• Data extract:
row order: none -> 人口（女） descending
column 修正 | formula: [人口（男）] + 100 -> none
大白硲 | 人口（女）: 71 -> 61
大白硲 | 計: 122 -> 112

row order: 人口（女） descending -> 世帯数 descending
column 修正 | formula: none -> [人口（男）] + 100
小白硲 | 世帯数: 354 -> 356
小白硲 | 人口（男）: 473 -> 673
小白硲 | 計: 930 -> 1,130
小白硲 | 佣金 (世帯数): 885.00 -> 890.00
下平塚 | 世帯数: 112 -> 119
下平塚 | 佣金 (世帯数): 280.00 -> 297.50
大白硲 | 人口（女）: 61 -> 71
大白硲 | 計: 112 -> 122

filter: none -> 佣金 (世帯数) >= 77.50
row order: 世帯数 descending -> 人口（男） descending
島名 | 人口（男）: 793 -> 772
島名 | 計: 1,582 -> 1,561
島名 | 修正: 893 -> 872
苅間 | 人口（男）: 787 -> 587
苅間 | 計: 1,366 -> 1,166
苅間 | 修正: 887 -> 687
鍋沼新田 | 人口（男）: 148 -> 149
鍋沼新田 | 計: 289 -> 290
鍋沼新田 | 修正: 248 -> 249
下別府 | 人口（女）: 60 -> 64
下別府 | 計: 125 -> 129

• To do:
Please restate the records in full, word for word.

• Solution for this task:
row order: none -> 人口（女） descending
column 修正 | formula: [人口（男）] + 100 -> none
大白硲 | 人口（女）: 71 -> 61
大白硲 | 計: 122 -> 112

row order: 人口（女） descending -> 世帯数 descending
column 修正 | formula: none -> [人口（男）] + 100
小白硲 | 世帯数: 354 -> 356
小白硲 | 人口（男）: 473 -> 673
小白硲 | 計: 930 -> 1,130
小白硲 | 佣金 (世帯数): 885.00 -> 890.00
下平塚 | 世帯数: 112 -> 119
下平塚 | 佣金 (世帯数): 280.00 -> 297.50
大白硲 | 人口（女）: 61 -> 71
大白硲 | 計: 112 -> 122

filter: none -> 佣金 (世帯数) >= 77.50
row order: 世帯数 descending -> 人口（男） descending
島名 | 人口（男）: 793 -> 772
島名 | 計: 1,582 -> 1,561
島名 | 修正: 893 -> 872
苅間 | 人口（男）: 787 -> 587
苅間 | 計: 1,366 -> 1,166
苅間 | 修正: 887 -> 687
鍋沼新田 | 人口（男）: 148 -> 149
鍋沼新田 | 計: 289 -> 290
鍋沼新田 | 修正: 248 -> 249
下別府 | 人口（女）: 60 -> 64
下別府 | 計: 125 -> 129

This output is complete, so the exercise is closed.